Freiha: Diversity is important – but when you’re looking for funding you really want to find a core group of people most like you to help, to get that initial spark going, and then build and grow. There are large differences in culture when comparing America and the Middle East, but underlying element is the challenge of discussing money. In our culture [in the Middle East and North Africa], it’s very shameful to ask for money. We do shy away from it as a culture because you can be seen as cheap if you want to negotiate an entrepreneur’s valuation down, and therefore you’re bringing shame on your family by doing that, or you can be seen as greedy by asking for too much for your business or products. That also kind of deters individuals from getting involved in it in the first place. Many would rather have their business sell at a point that doesn’t make them feel terrible or judged. But this entire venture capital space has come in and shocked our region, and now we’re talking about investing $50,000 into an early stage business and dealing with people still starving in other parts of the region. It’s a very sensitive subject that affects the investment landscape as a whole, and women are very sensitive to that – as well as bringing honor to their families at home.

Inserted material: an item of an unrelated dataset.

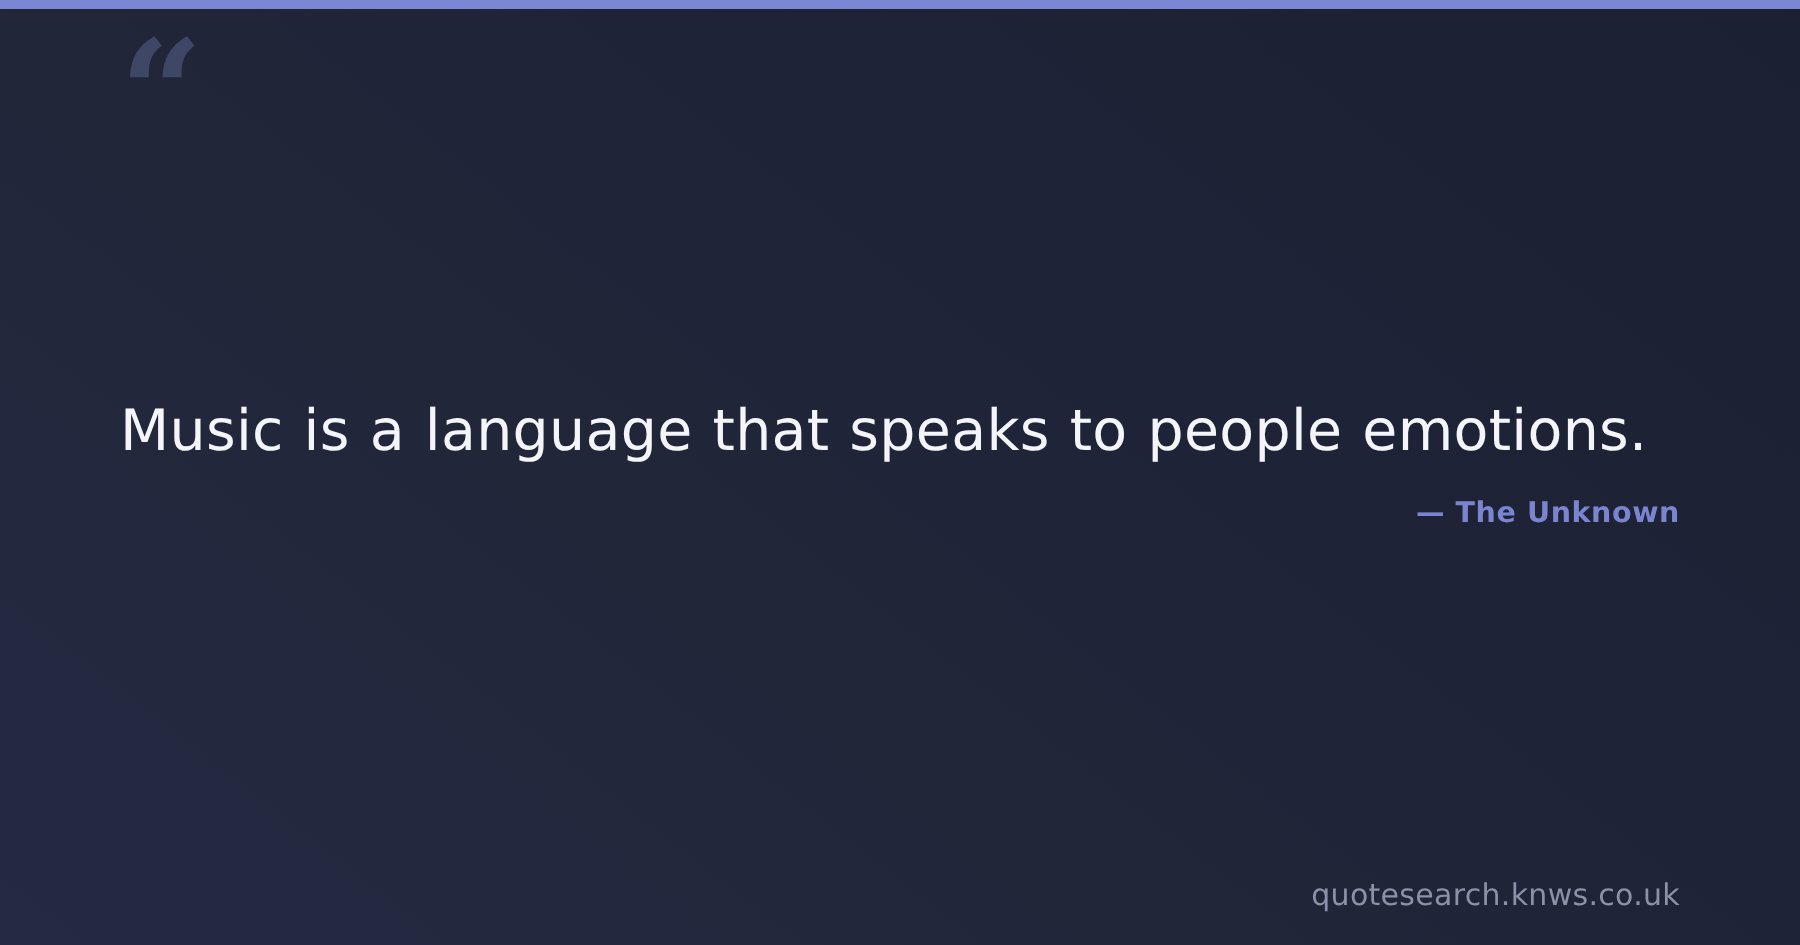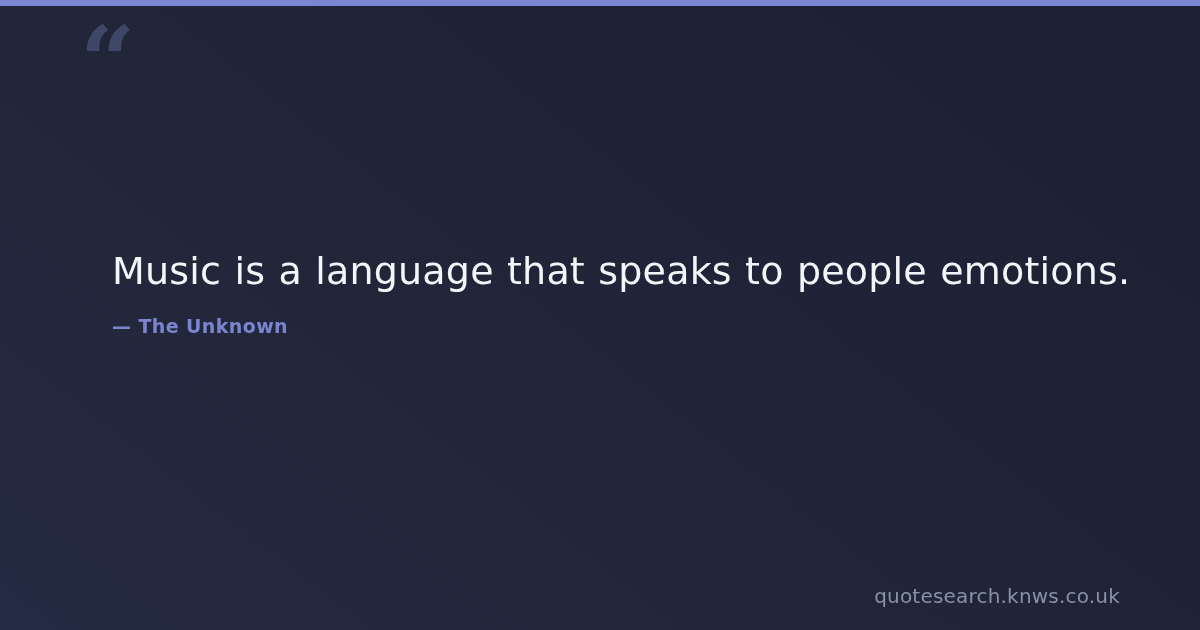"Music is a language that" .quote-body { margin-left: 32px -> none; top: 246px -> 262px }
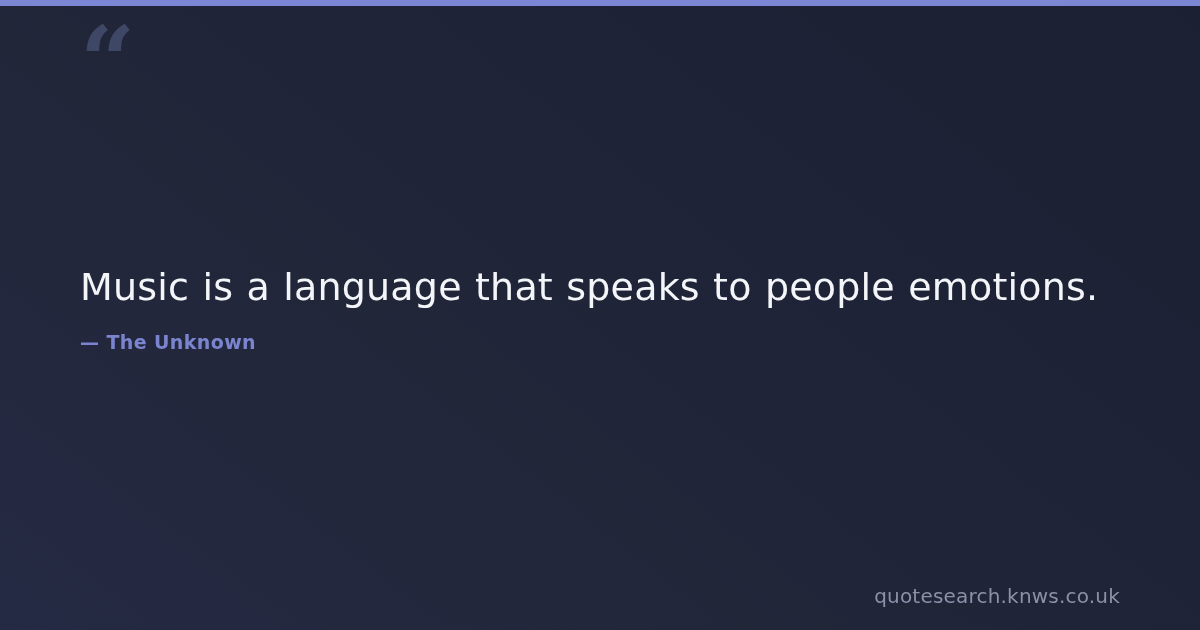"— The Unknown" .quote-attribution { text-align: none -> right }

“The cultural nuances of money is very different across landscapes” – Hilina Kebede
Lastly, how can we support women when it comes to risk management in their businesses?
Freiha: This area is incredibly broad, but the way that we look at coaching our entrepreneurs for risk management is to put them in a room with a lot of other entrepreneurs. We throw examples at them that have historically happened in the past, and those that are regionally specific. The risks are quite diverse, and these scenarios to help them realize aspects like selecting the proper customer base and product manufacture feasibility.
What’s amazing to me is that many of them mitigate all the risks and come up with some amazing solutions to circumvent that. It blows my mind that there are some women able to build code in Lebanon where there’s eight power cuts a day, or in Egypt where there’s a revolution happening outside – and you still have two jobs that you take to feed your family. There’s some really fantastic resilience we’re seeing when it comes to managing the risks in our region.
“It’s about having a trusted network and a mentor for women entrepreneurs” – Gwen Edwards
In 2012, there were an estimated 126 million women starting new businesses and another 98 million running established businesses throughout the world. With an ever-increasing interest in the value of women-led companies, gender-lens investing sets the stage for causing ripple effects across the globe!